Alcohol use and cigarette smoking commonly co-occur. The role impulsivity may play as a common underlying mechanism in alcohol use and cigarette smoking is of particular interest due to emerging evidence of it being a critical component across multiple forms of addiction.

Impulsivity can be examined through several constructs including, risky decision-making, response inhibition, and delay reward discounting.
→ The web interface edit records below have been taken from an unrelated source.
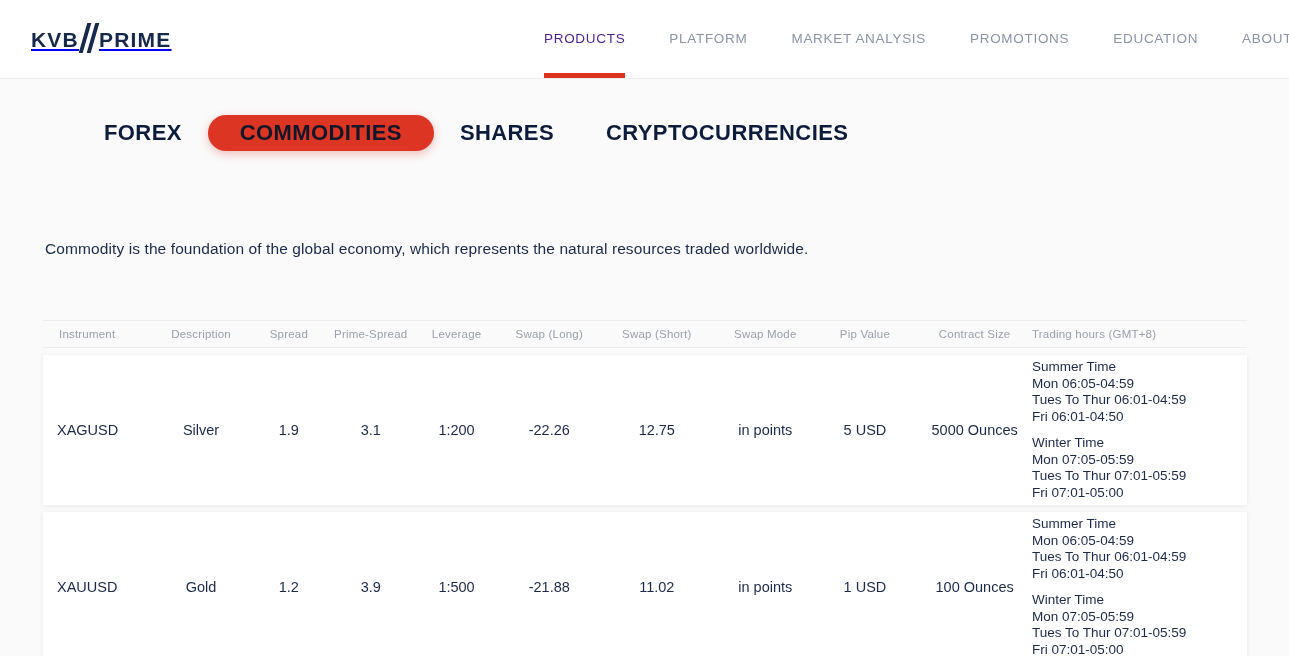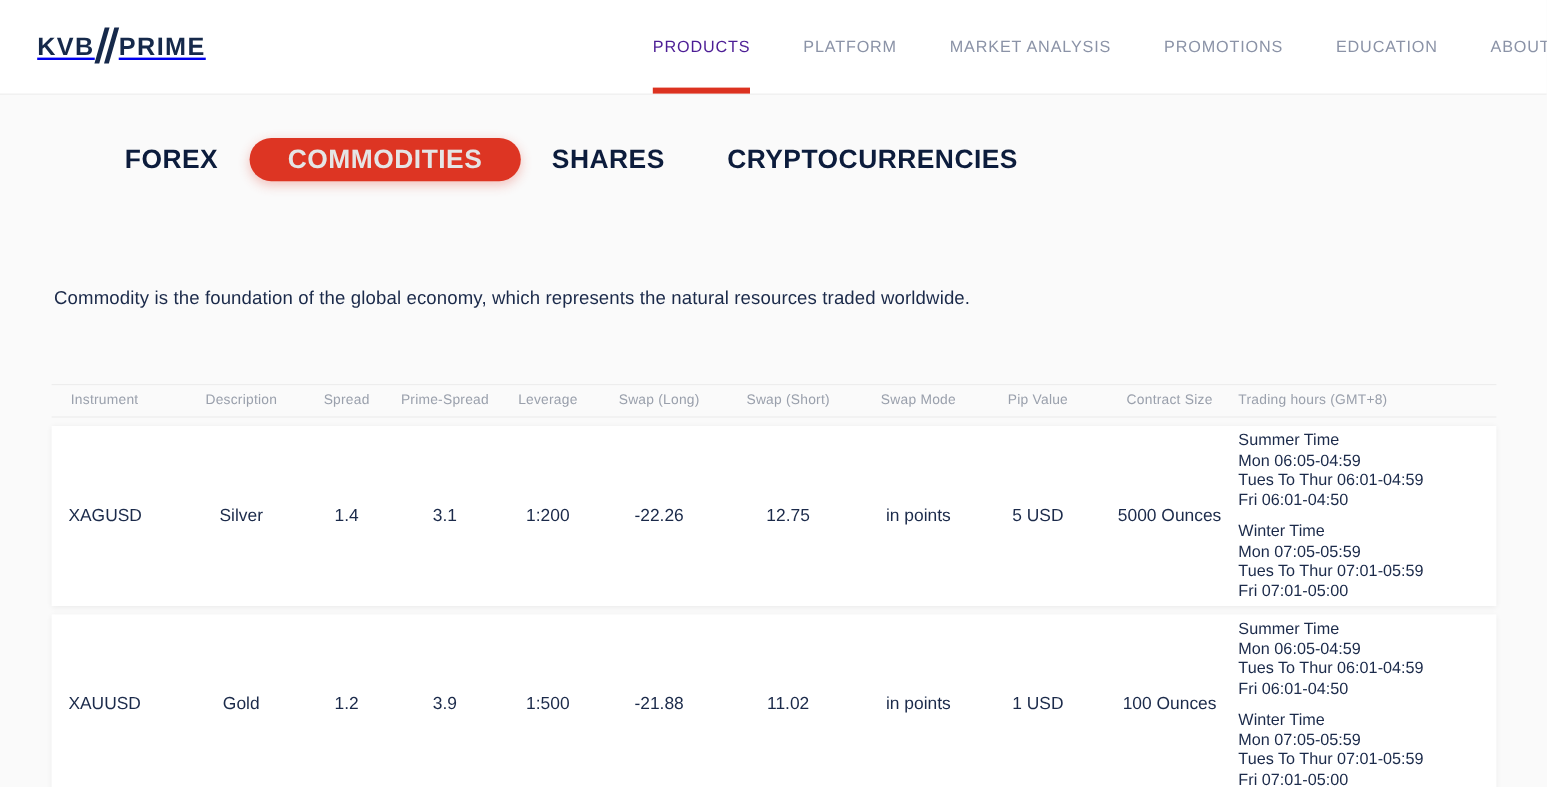"COMMODITIES" .cattab.active { color: #e5e5e5 -> #0f172a }
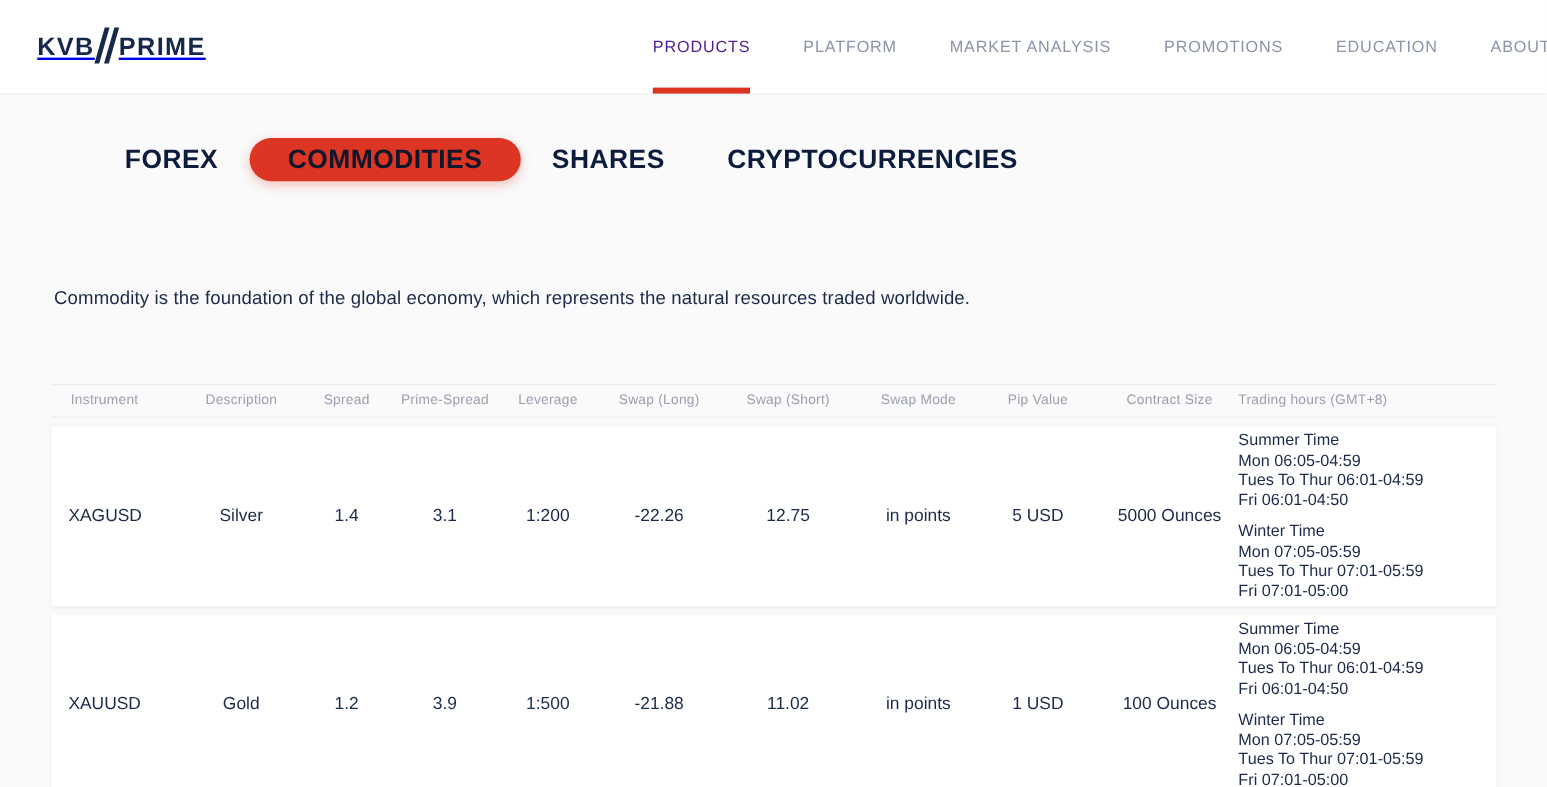"1.4" div.td { text: 1.4 -> 1.9 }
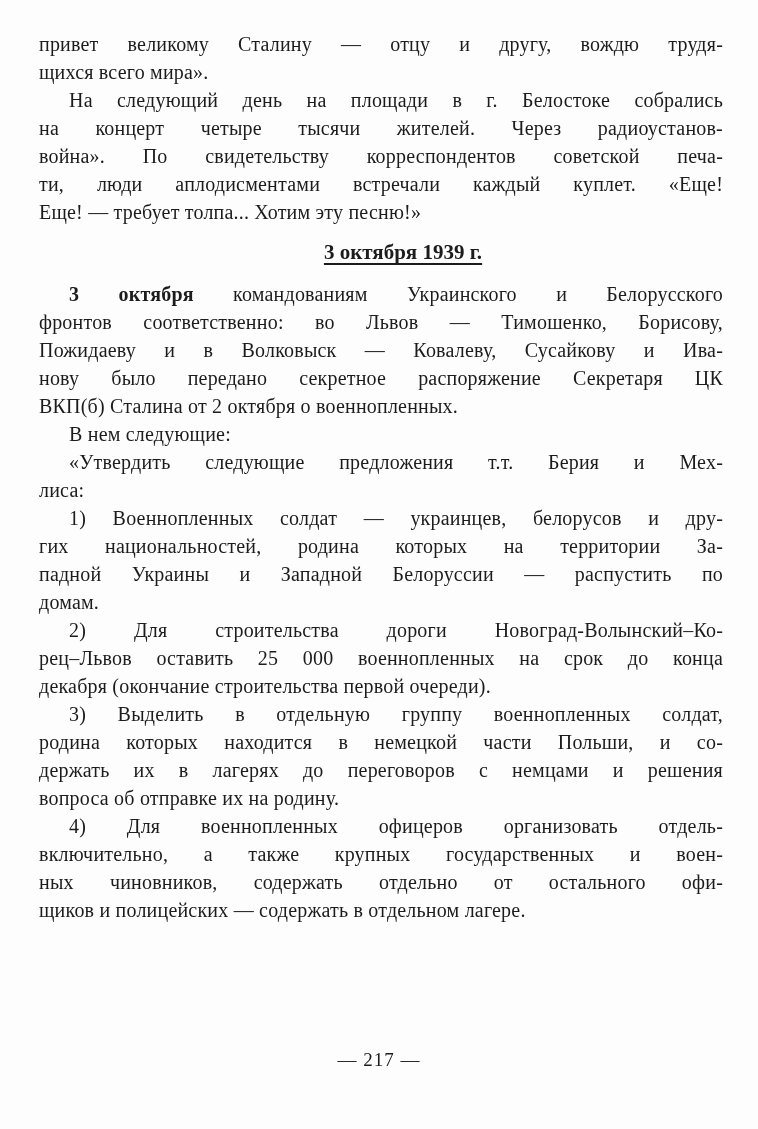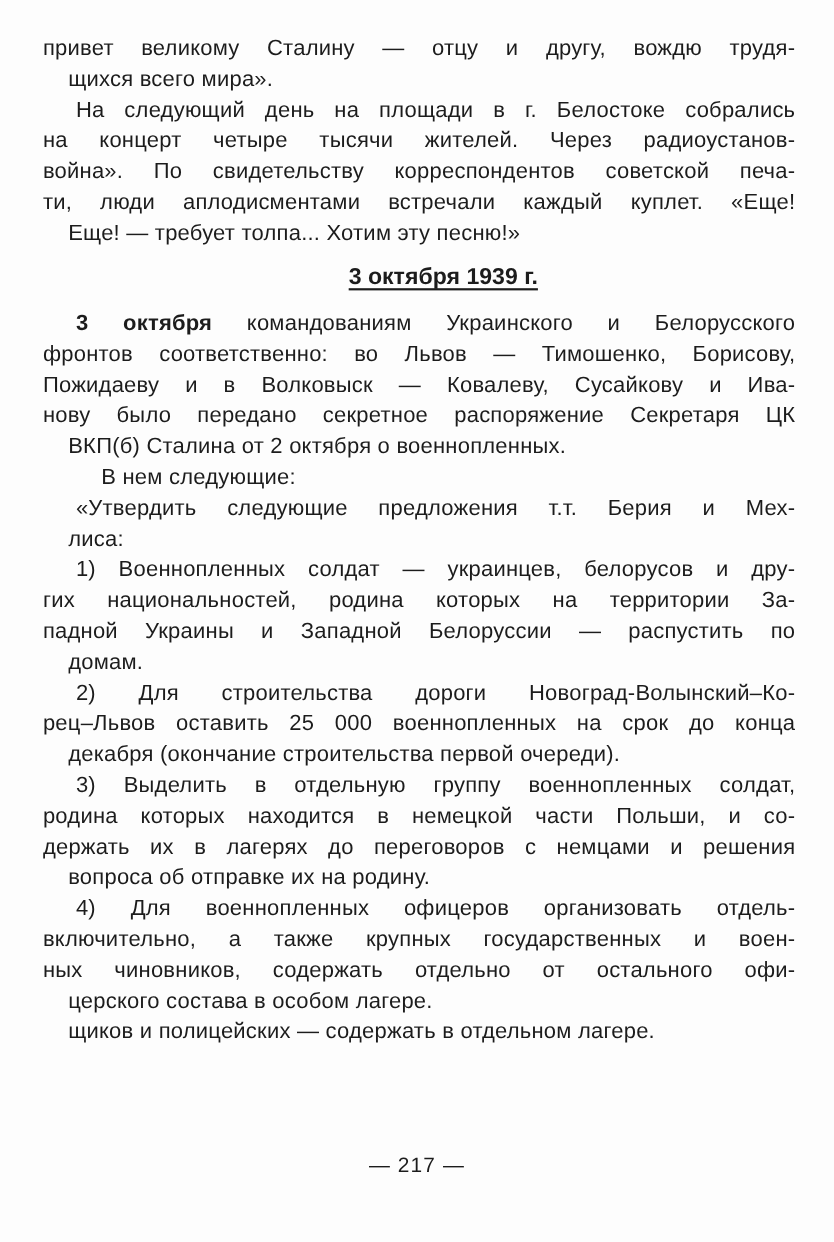"привет великому Сталину — отцу" .page { font-family: Liberation Sans, sans-serif -> Liberation Serif, serif }
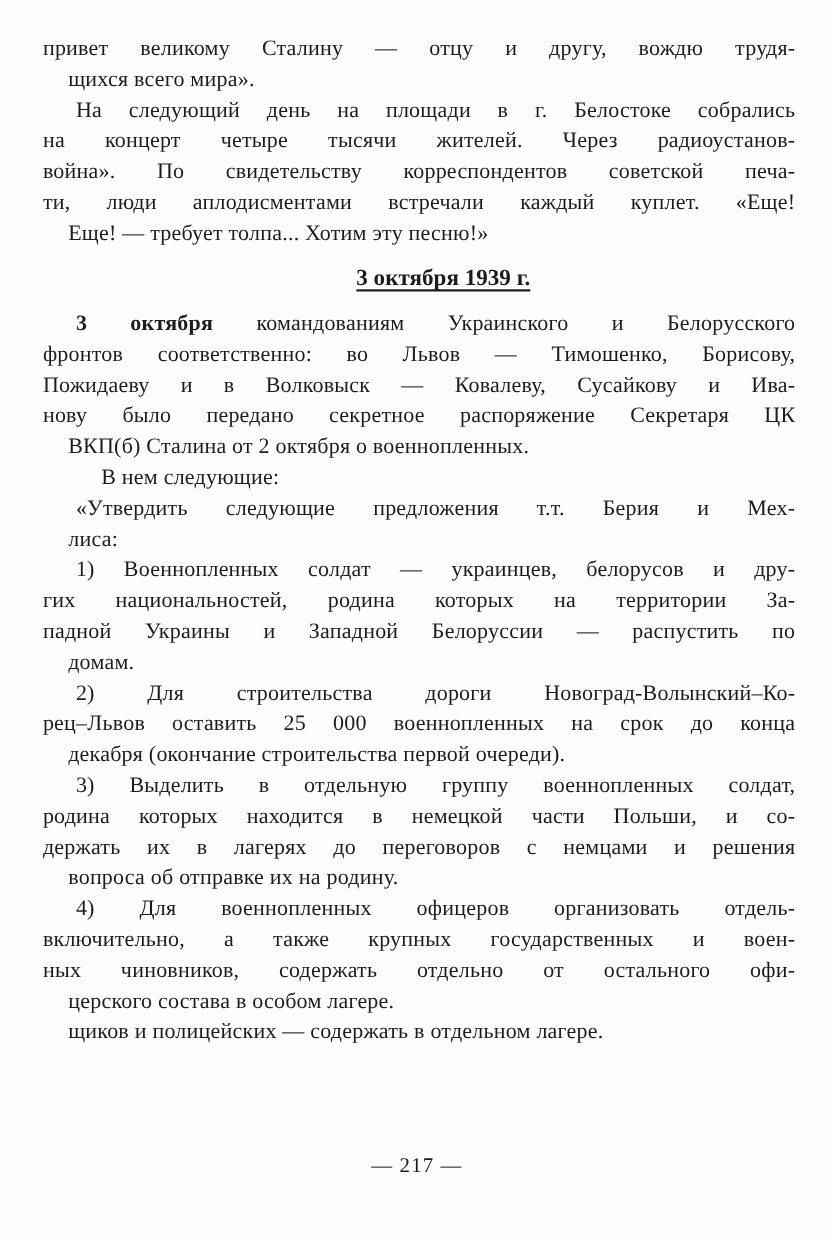"щихся всего мира»." .line.last { margin-left: 23px -> none }
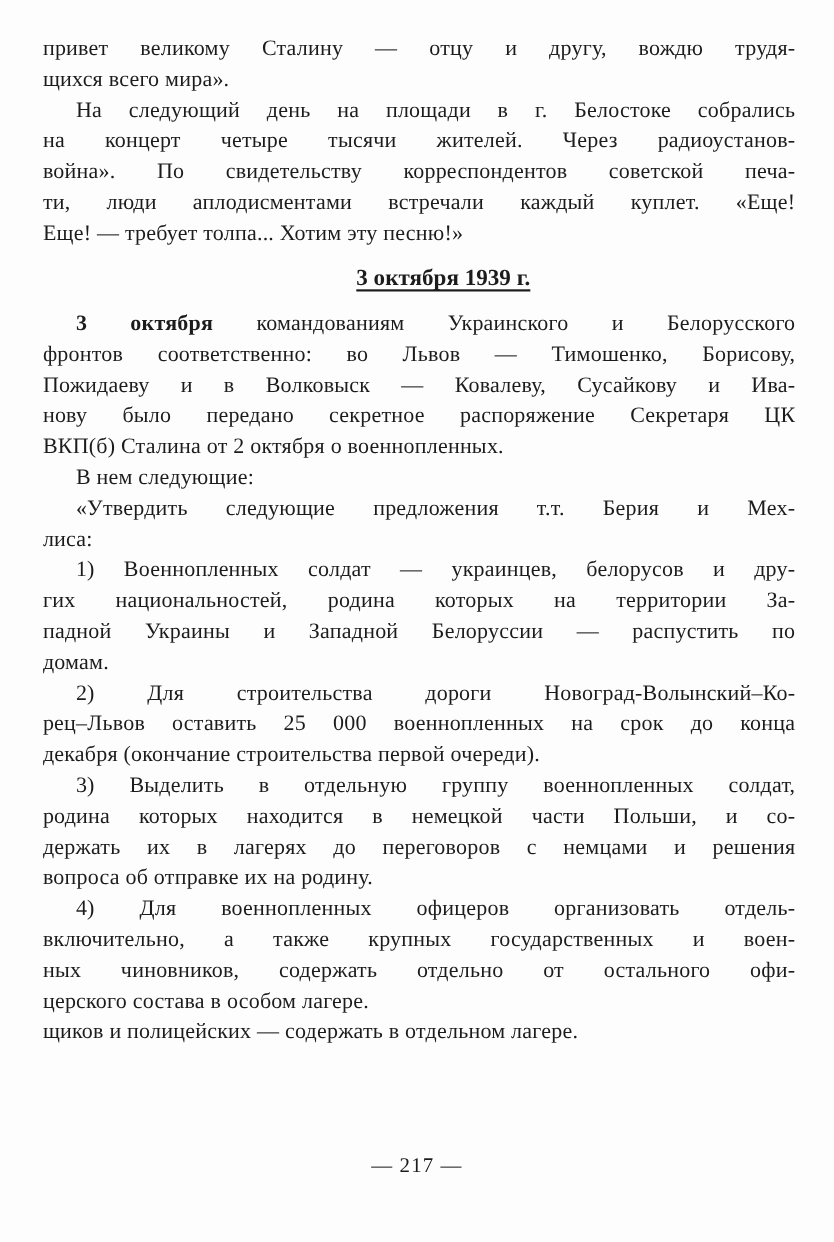"церского состава в особом лагере." div.line { html: <div><span>церского состава в особом лагере.</span></div> -> none }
Impulsivity and each of these specific constructs play significant roles in the initiation of drug use, continued use despite negative consequences, and potential to relapse.

This study used three behavioral tasks to measure risky decision-making (Balloon Analog Risk Test; BART), response inhibition (Stop Signal Task; SST), and delay reward discounting (Delay Discounting Task; DDT).

This study advances research on impulsivity and substance use by parsing out the various components of impulsivity and examining them across three groups, heavy drinkers only (HD) (N = 107), smokers only (S) (N = 67), and heavy drinking smokers (HDS) (N = 213).

Participants completed questionnaires, interviews, and neurocognitive tasks including the SST, BART, and DDT. Analyses supported an additive effect of alcohol and nicotine use in delay reward discounting.

Heavy drinking smokers displayed steeper delay discounting of small rewards than did smokers only (
p < .05) and heavy drinkers only (p < .05).

This additive effect of smoking and drinking was not observed for risky decision-making and response inhibition, suggesting specificity of the effects for delay reward discounting.

These findings indicate that those who both drink heavily and smoke cigarettes daily have increased delay reward discounting, than those in the S and HD groups.

Future studies should examine these constructs longitudinally, as well as incorporate genetic and/or a neuroimaging component to these group comparisons in order to ascertain the biological bases of these behavioral findings.